🤖 AI Summary
This study investigates whether vision-language models (VLMs) exhibit human-like cognitive control—specifically, goal prioritization and interference suppression under conflict. Grounded in classic paradigms (Stroop, Flanker, Simon), we introduce the first psychophysical evaluation protocol tailored to multimodal foundation models, encompassing 108 models, 2,220 trials, and high-difficulty variants. Methodologically, we pioneer the adaptation of human executive function assessment protocols to VLMs, integrating quantitative behavioral analysis with cross-model comparison. Results demonstrate that, under resource constraints, VLMs display human-like executive function patterns and substantial inter-model variability; state-of-the-art models effectively suppress distractors and amplify target responses, exhibiting behavioral signatures highly consistent with human performance. This work establishes a novel, empirically grounded paradigm for modeling VLM cognition and evaluating controllability.
📝 Abstract
Cognitive control refers to the ability to flexibly coordinate thought and action in pursuit of internal goals.

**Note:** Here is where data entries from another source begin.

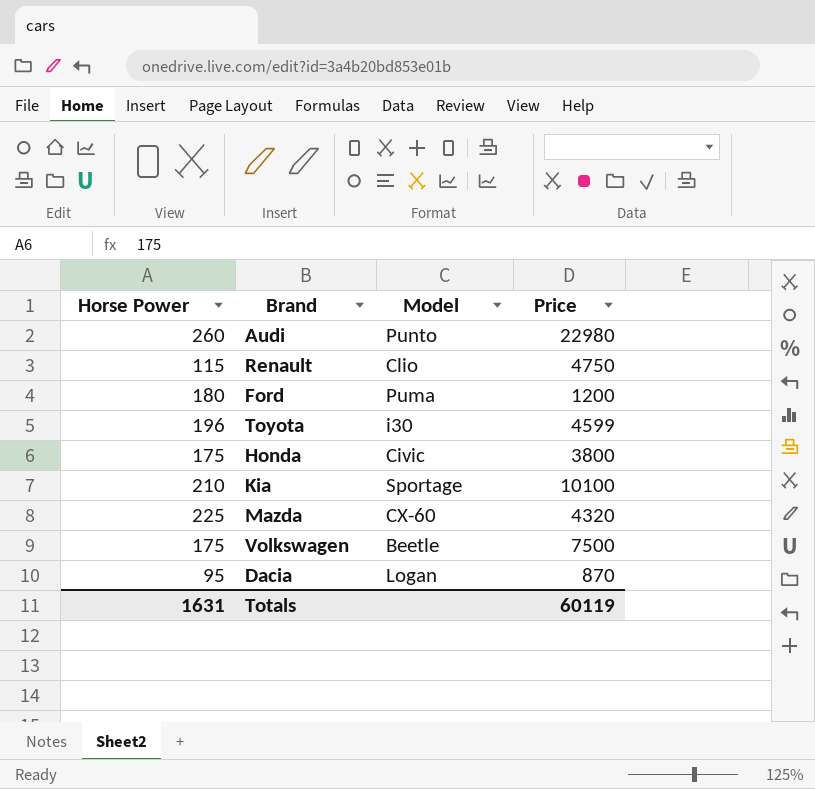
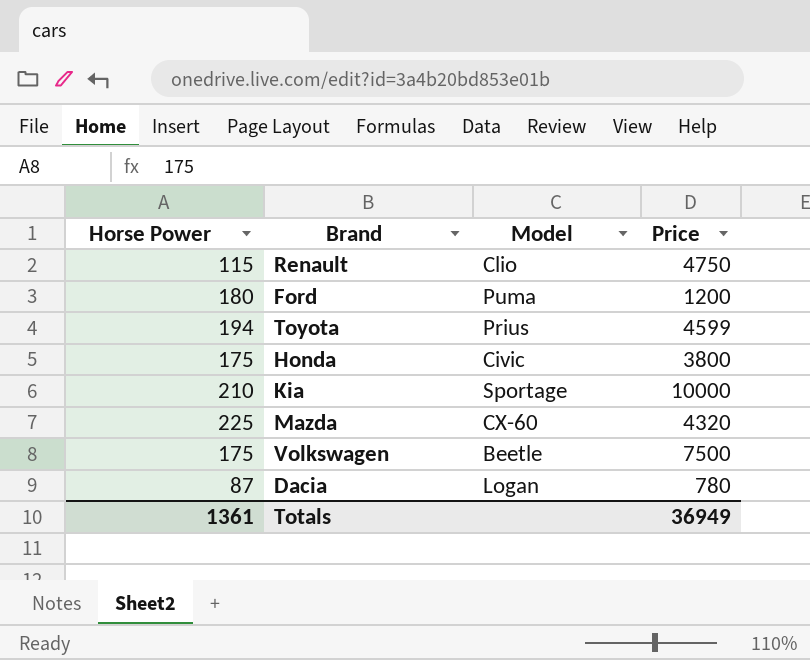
row Audi: 260 | Punto | 22980 -> none
Toyota | Horse Power: 196 -> 194
Toyota | Model: i30 -> Prius
Kia | Price: 10100 -> 10000
Dacia | Horse Power: 95 -> 87
Dacia | Price: 870 -> 780
Totals | Horse Power: 1631 -> 1361
Totals | Price: 60119 -> 36949

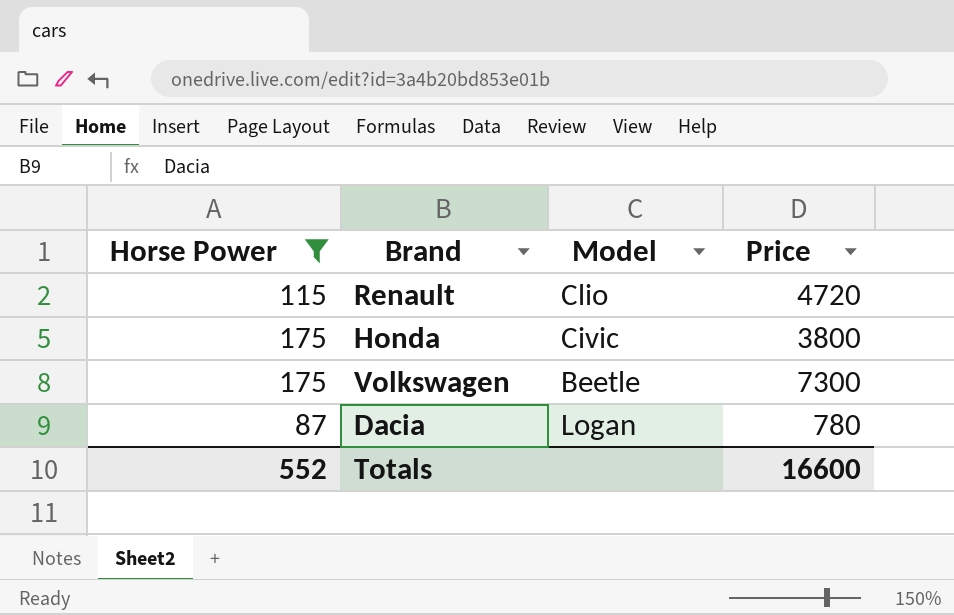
filter: none -> Horse Power <= 175
Renault | Price: 4750 -> 4720
Volkswagen | Price: 7500 -> 7300
Totals | Horse Power: 1361 -> 552
Totals | Price: 36949 -> 16600

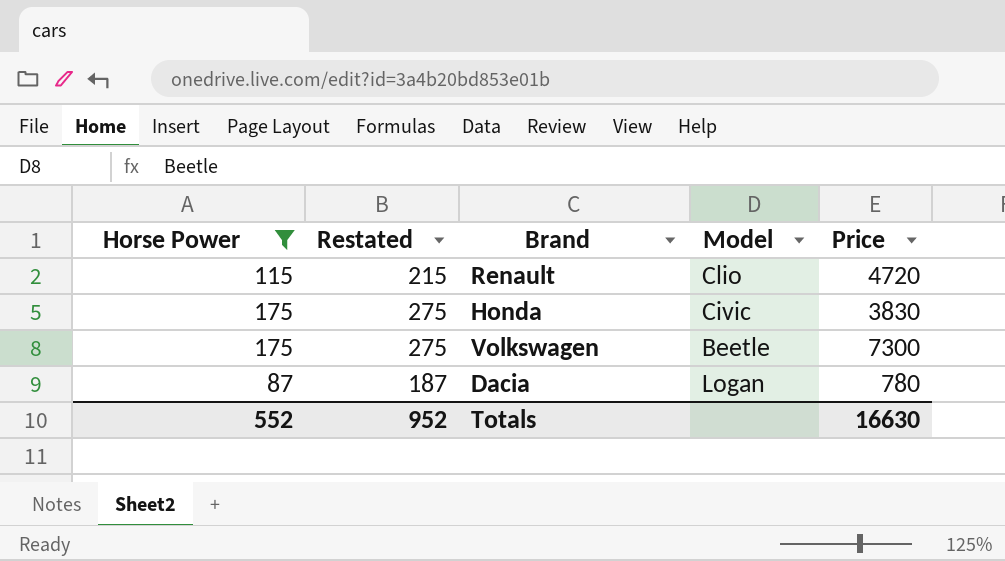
column Restated | formula: none -> [Horse Power] + 100
Honda | Price: 3800 -> 3830
Totals | Price: 16600 -> 16630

A standard method for assessing cognitive control involves conflict tasks that contrast congruent and incongruent trials, measuring the ability to prioritize relevant information while suppressing interference. We evaluate 108 vision-language models on three classic conflict tasks and their more demanding"squared"variants across 2,220 trials. Model performance corresponds closely to human behavior under resource constraints and reveals individual differences. These results indicate that some form of human-like executive function have emerged in current multi-modal foundational models.